• Activity:
Transcribe all the records exactly and omit any images they hold.
──────── Given information
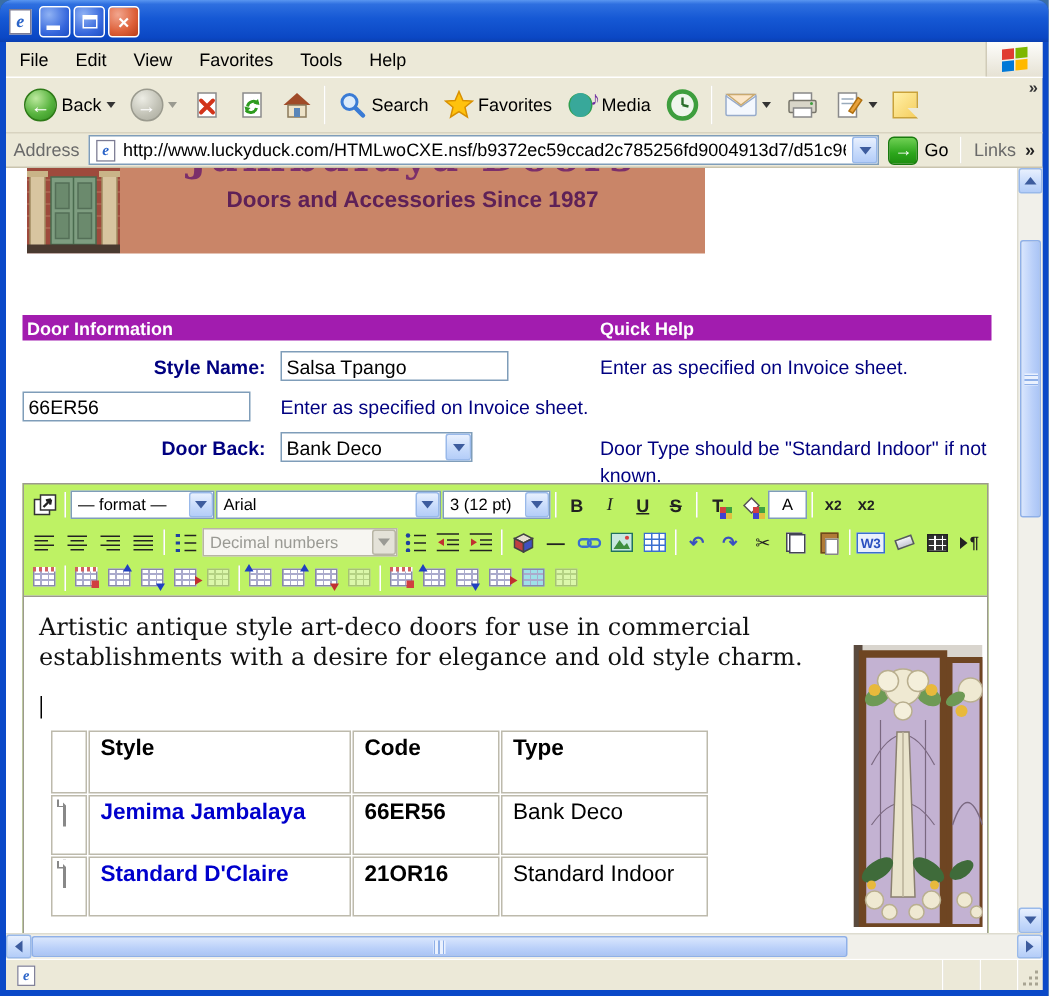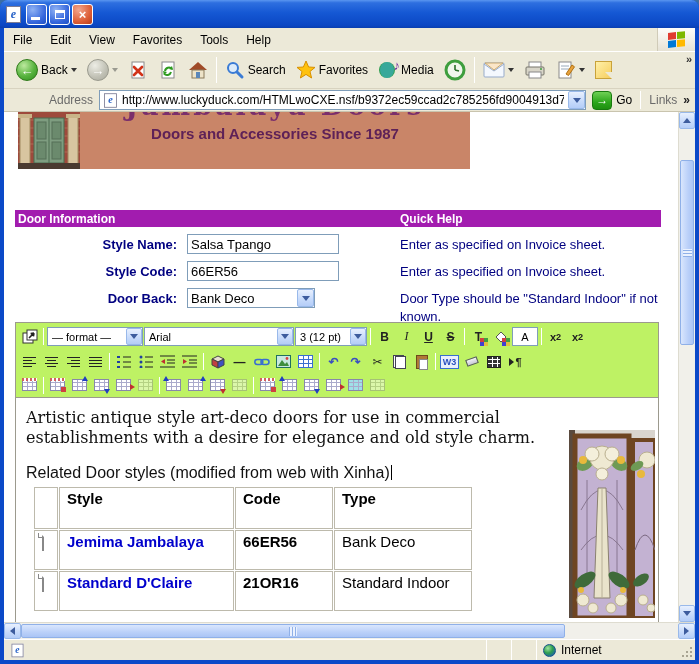"Address" .addr-label { margin-left: 40px -> none }
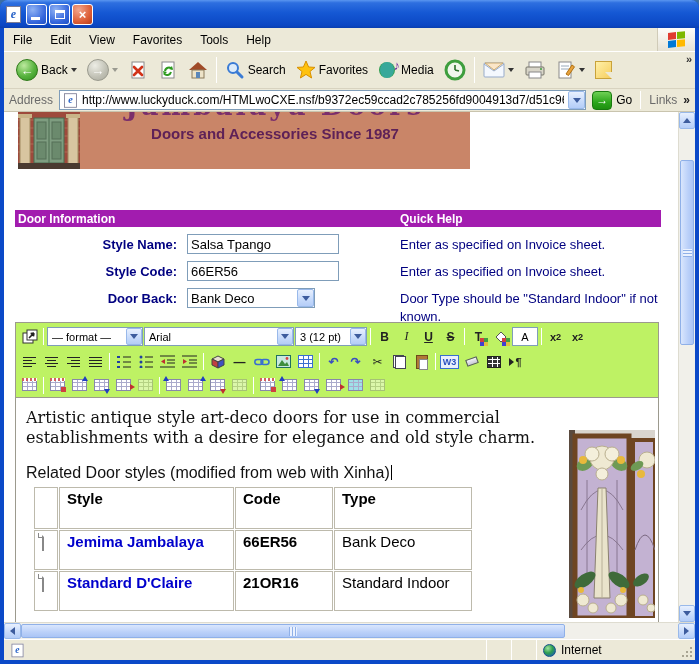"Style Code:" div.di-label { html: <div>Style Code:</div> -> none }
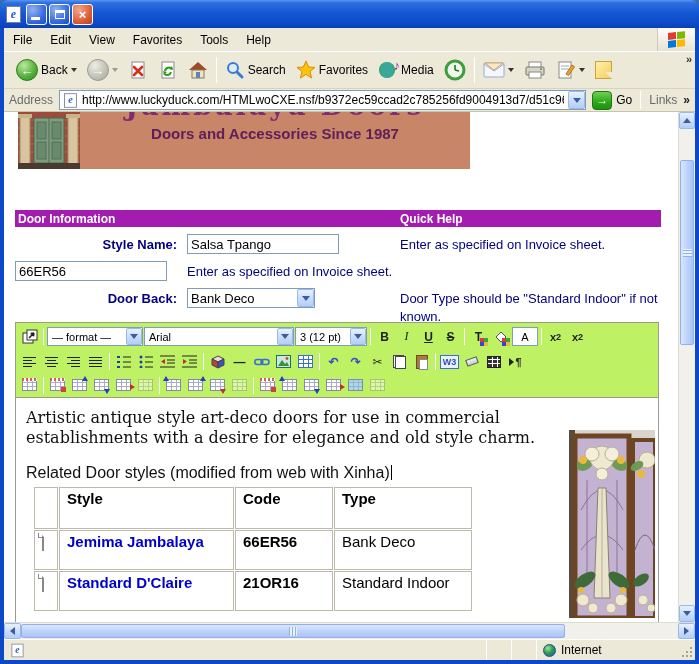"Decimal numbers" div.ed-select { html: none -> <div> <span>Decimal numbers</span> <div> <span></span> </div> </div> }
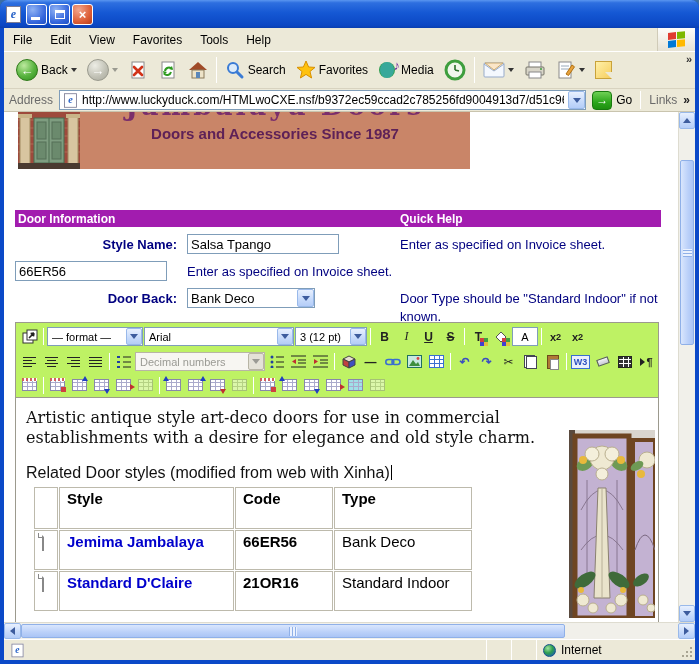"Related Door styles (modified from" span { html: <span>Related Door styles (modified from web with Xinha)</span> -> none }
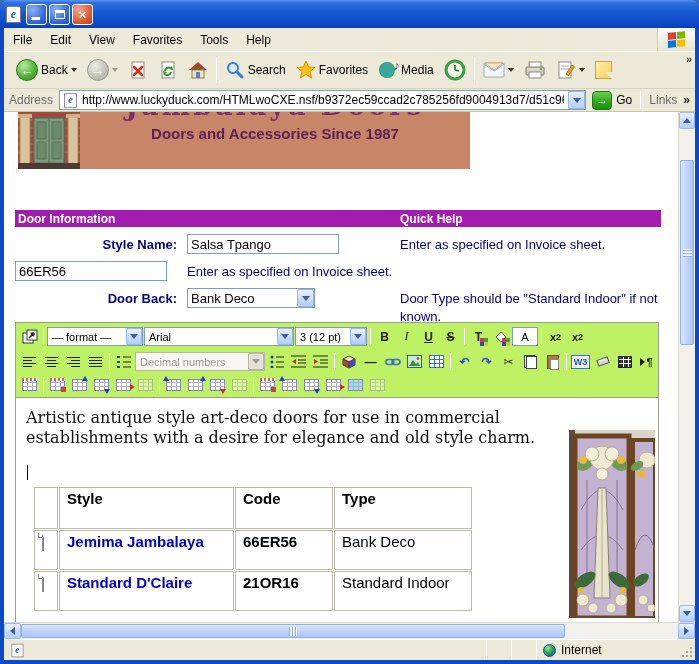"Internet" div.sb-zone { html: <div> <span></span> <span>Internet</span> </div> -> none }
────────────────
• Expected answer:
"Address" .addr-label { margin-left: 40px -> none }
"Style Code:" div.di-label { html: <div>Style Code:</div> -> none }
"Decimal numbers" div.ed-select { html: none -> <div> <span>Decimal numbers</span> <div> <span></span> </div> </div> }
"Related Door styles (modified from" span { html: <span>Related Door styles (modified from web with Xinha)</span> -> none }
"Internet" div.sb-zone { html: <div> <span></span> <span>Internet</span> </div> -> none }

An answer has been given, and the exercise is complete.